The directors present the strategic report for the year ended 31 July 2024.
Result for the year
The result for the year reflects three key areas:
Significant corporate activity leading to the Company's acquisition by the newly formed iStorage Holdings Limited, the Group’s acquisition of Interactive Media Corp (“IMC”) in the US shortly after the year end and the purchase of iStorage Holdings Limited by the CAST Group at the end of October 2024;
The preparation and launch of a new product set, meeting the requirements of the recently introduced FIPS 140-3 Level 3 accreditation standard; and
An easing in the level of commercial spending by customers as they sought to adjust to a period of higher inflation.
These activities required significant management focus from a small senior team.
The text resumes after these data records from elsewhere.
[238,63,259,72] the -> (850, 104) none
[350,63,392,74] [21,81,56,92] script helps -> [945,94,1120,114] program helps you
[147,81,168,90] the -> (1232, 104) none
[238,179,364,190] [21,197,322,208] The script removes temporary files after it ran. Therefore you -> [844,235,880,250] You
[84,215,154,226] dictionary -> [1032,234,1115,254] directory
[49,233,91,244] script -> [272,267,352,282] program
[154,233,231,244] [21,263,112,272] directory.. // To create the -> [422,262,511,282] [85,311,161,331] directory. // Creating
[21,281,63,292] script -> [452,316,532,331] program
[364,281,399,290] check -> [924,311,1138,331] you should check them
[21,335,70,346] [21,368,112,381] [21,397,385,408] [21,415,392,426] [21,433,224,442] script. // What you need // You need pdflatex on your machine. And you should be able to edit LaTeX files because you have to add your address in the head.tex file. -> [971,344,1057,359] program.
At the same time, operational activities have been streamlined and strengthened in preparation for the Company’s new role at the centre of the broader group.
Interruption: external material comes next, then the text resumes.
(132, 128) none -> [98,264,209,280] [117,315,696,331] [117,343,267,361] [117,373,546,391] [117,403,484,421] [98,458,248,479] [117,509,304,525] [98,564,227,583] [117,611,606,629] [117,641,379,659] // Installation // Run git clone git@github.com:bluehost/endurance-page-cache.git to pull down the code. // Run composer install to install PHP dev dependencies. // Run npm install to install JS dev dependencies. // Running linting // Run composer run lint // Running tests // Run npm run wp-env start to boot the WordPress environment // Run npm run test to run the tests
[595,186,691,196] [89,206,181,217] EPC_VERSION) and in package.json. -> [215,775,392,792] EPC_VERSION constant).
Against that backdrop, the Company’s revenues were £654k lower than the prior year at £10.62m. Margins held steady at just over 52%.
The corporate activity saw a £107k increase in legal, professional and consulting spend over the prior period with overhead increases seen in areas such as bank and payments charges and computing costs offsetting reductions in expenditure on marketing activities, R&D costs and headcount costs.
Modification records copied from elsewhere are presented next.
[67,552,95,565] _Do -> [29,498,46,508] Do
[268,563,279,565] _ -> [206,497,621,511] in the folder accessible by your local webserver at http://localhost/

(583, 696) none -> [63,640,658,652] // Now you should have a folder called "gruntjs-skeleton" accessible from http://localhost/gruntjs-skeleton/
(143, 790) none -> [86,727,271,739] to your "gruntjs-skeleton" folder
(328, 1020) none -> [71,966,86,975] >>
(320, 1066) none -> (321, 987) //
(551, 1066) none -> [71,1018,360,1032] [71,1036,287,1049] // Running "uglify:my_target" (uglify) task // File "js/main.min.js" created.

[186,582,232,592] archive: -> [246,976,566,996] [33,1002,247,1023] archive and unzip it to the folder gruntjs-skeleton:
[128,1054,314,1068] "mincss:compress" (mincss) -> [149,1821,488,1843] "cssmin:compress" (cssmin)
Overall operating profitability and cash generation remained strong with operating profit margin of 16.1% against 18.3% in the prior year and closing cash up by over £1.5m reflecting both the post tax profit of £1.3m and a reduction in trading working capital (which excludes tax liabilities and intra-group items) of £584k and together with the investment in new equipment and the quarterly corporation tax payments.
The tax charge increased from 16.5% of pre-tax profits to 25% reflecting the change in the rate of corporation tax from April 2023 meaning the whole of the current period’s profits are taxed at the increased rate.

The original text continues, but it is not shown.